Q: Can you write an article about drain cleaners/decloggers. I have not been able to find any “Eco Friendly” drain cleaners that really work effectively. I don’t like the idea of using “Draino” (sic) and other nasty chemicals on my drains… Thank you. -Dan
A: You got it, Dan! We’ve been curious about this ourselves.
The problem with some drain openers is that they contain a large amount of chemicals that are very effective in doing the job, but also may be harmful to the environment.
The good news is there are several “green” drain openers on the market, like a biodegradable version of SC Johnson’s famed Drano and an all-natural, organic bacterial product called Super Digest-It by Unique Marketing and Manufacturing.
Good old fashioned elbow grease may be the best answer here. Mechanical drain openers can be found at any home goods or hardware store. These gadgets don’t use chemicals at all and can be just as effective as harsh chemicals.
The U.S. Environmental Protection Agency helped us out with this one, too. Basically, it says no consumer drain openers qualify for their eco-label program, but a handful of bacterial-based drain maintainers are available for commercial kitchens.

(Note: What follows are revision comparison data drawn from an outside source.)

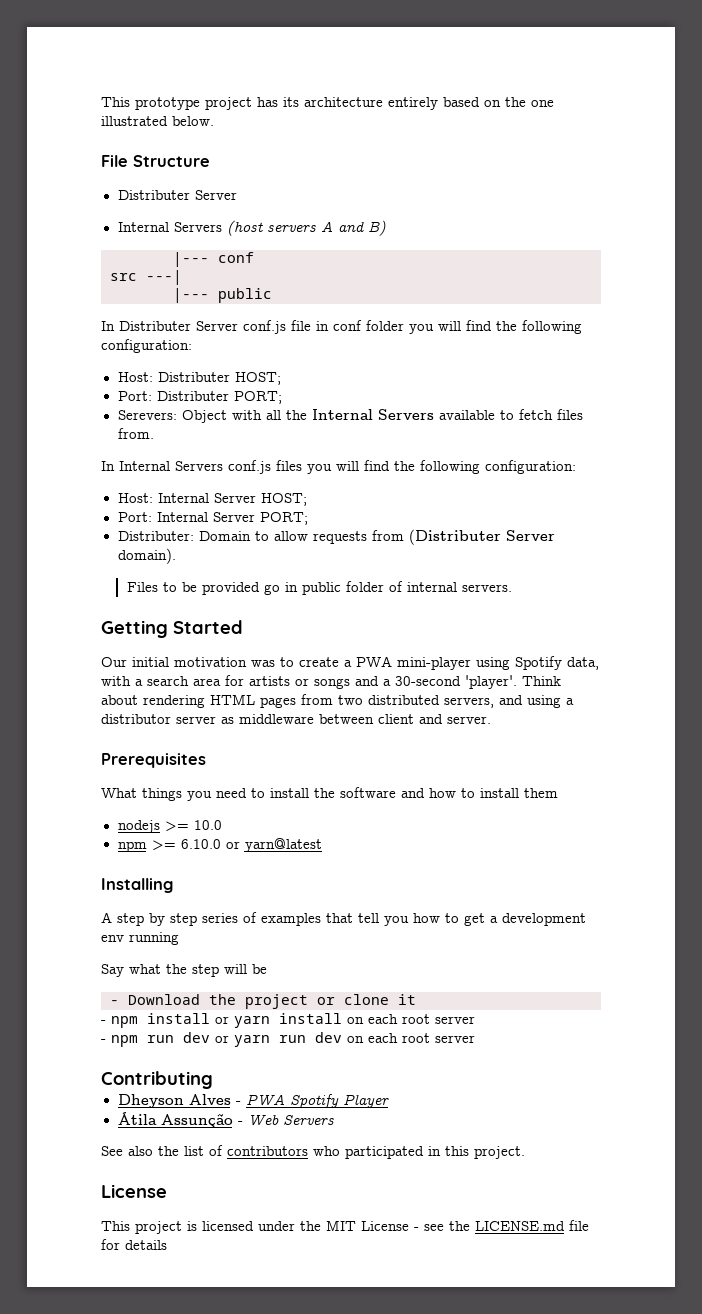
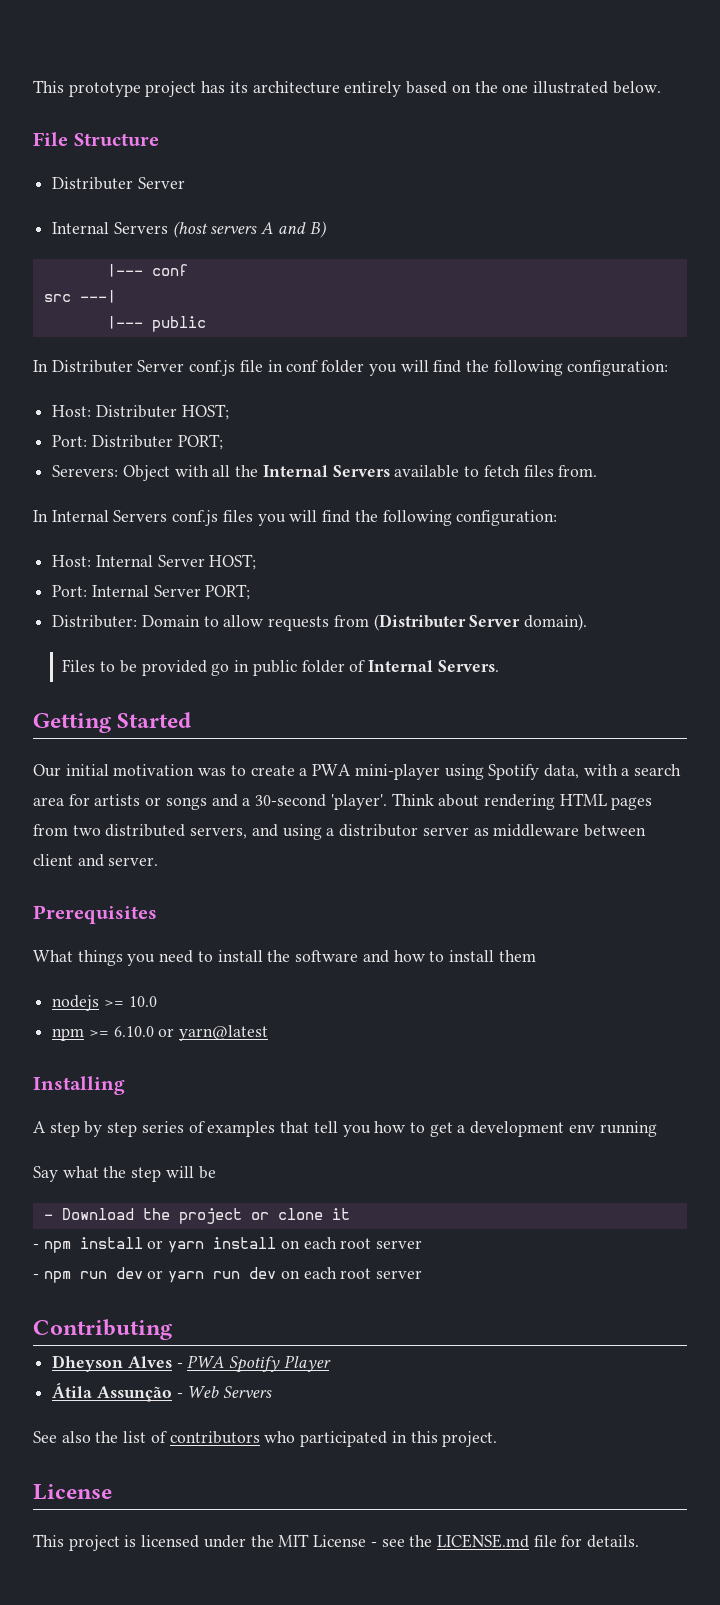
[406,582,512,592] internal servers. -> [367,660,499,672] Internal Servers.
[125,1240,167,1250] details -> [587,1535,640,1548] details.

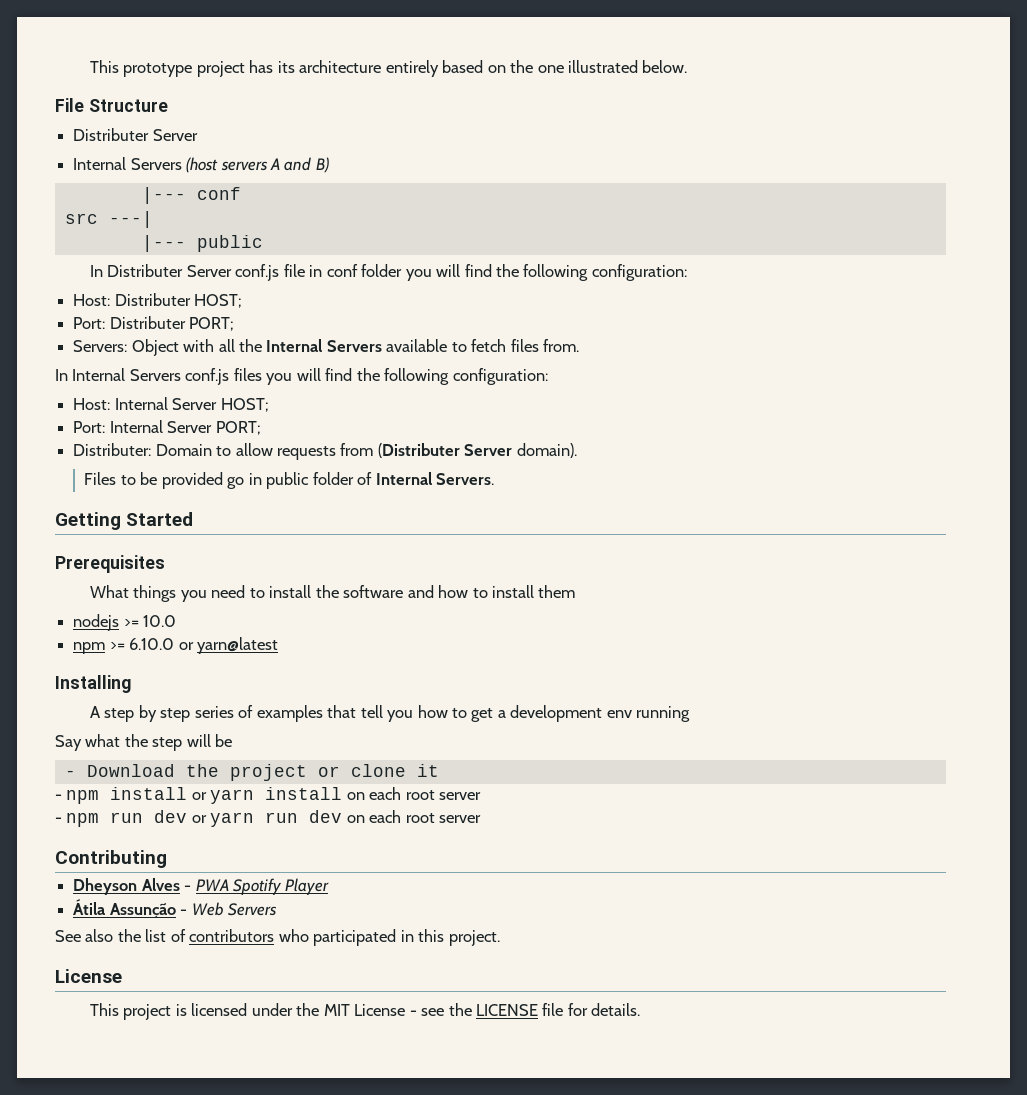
[52,465,119,477] Serevers: -> [73,340,128,352] Servers:
[33,764,682,780] [33,793,653,810] [33,824,646,840] [33,854,159,867] // Our initial motivation was to create a PWA mini-player using Spotify data, with a search area for artists or songs and a 30-second 'player'. Think about rendering HTML pages from two distributed servers, and using a distributor server as middleware between client and server. -> (194, 519) none
[436,1534,529,1548] LICENSE.md -> [476,1004,539,1016] LICENSE

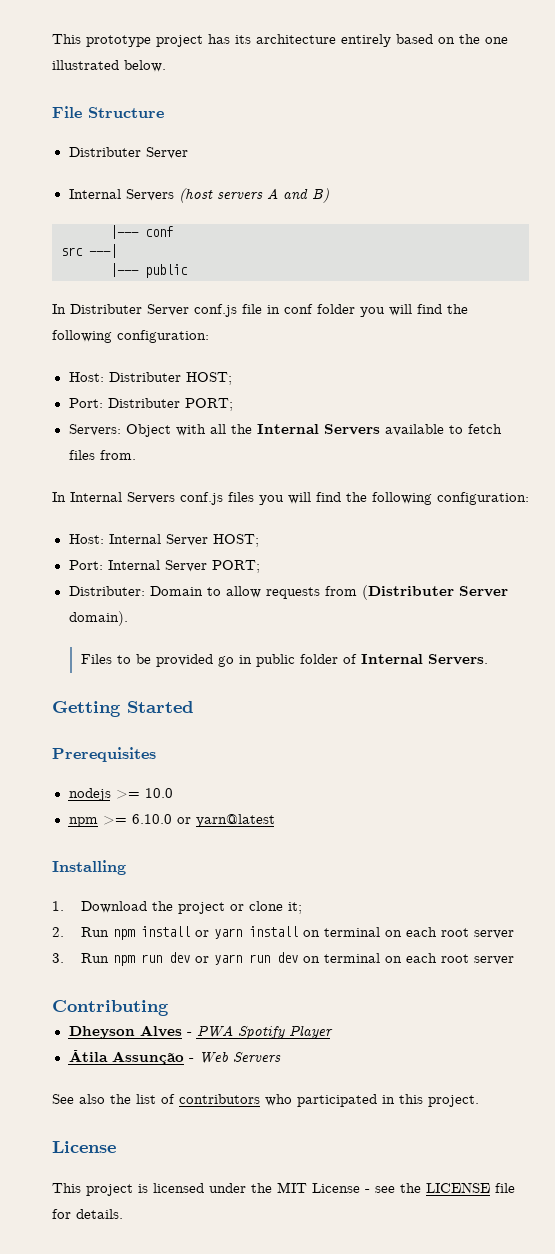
[90,585,576,602] // What things you need to install the software and how to install them -> (156, 754) none
[90,705,691,722] [55,734,233,751] [64,770,76,777] A step by step series of examples that tell you how to get a development env running // Say what the step will be // - -> [52,901,64,911] 1.
[416,764,439,777] [55,794,62,800] it // - -> [287,902,302,914] [52,927,109,937] it; // 2. Run
[369,787,482,800] [55,817,62,823] each root server // - -> [323,927,514,939] [52,953,109,963] terminal on each root server // 3. Run
(365, 819) none -> [323,953,402,963] terminal on

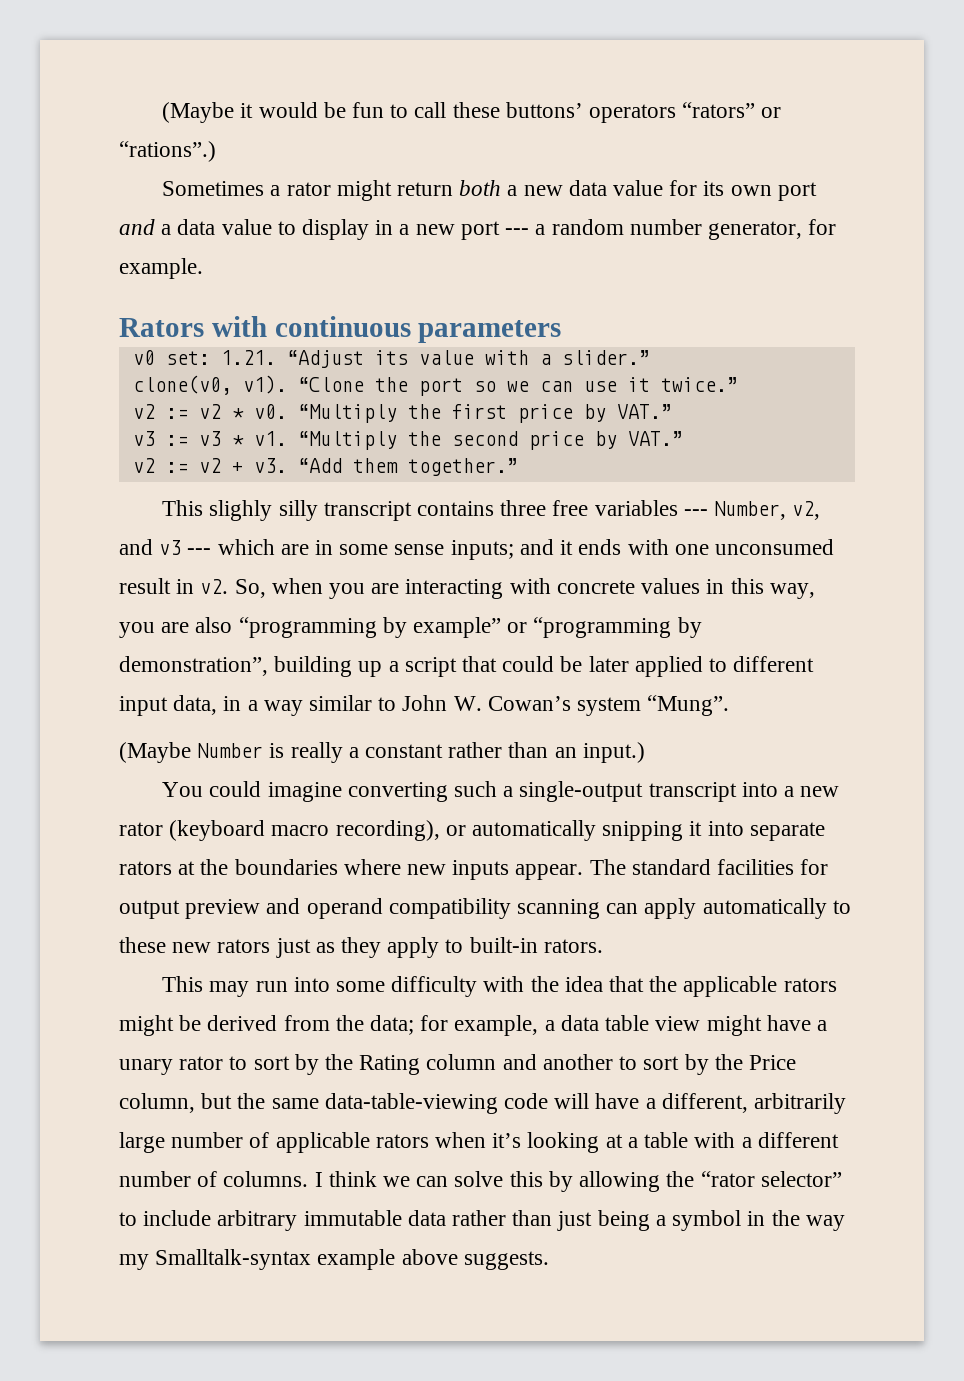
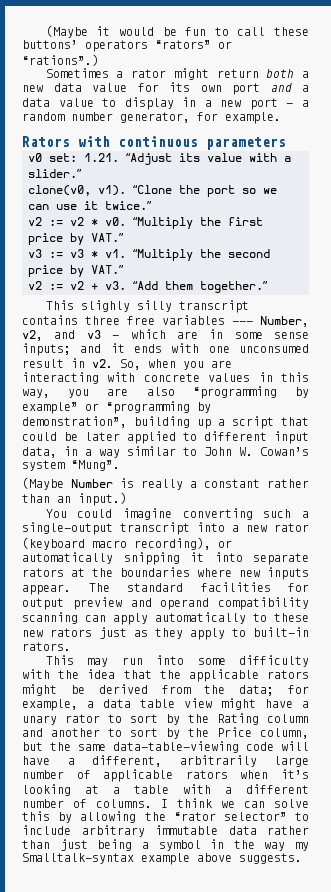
[505,228,530,235] --- -> [286,103,294,107] —
[187,548,212,555] --- -> [112,335,120,339] —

So unless you’re running your own kitchen, you probably won’t be able to use any of the green drain maintainers suggested by the EPA.
However, there are far more eco-friendly drain maintainers on store shelves than drain openers. Heck, even TerraCycle makes an all-natural and certified non-toxic drain maintainer packaged in a bottle salvaged from the waste stream.
The difference between a drain maintainer and a drain opener is that drain openers need to be more powerful to break up already clogged drains, while drain maintainers simply clean drains and keep them free of clogs.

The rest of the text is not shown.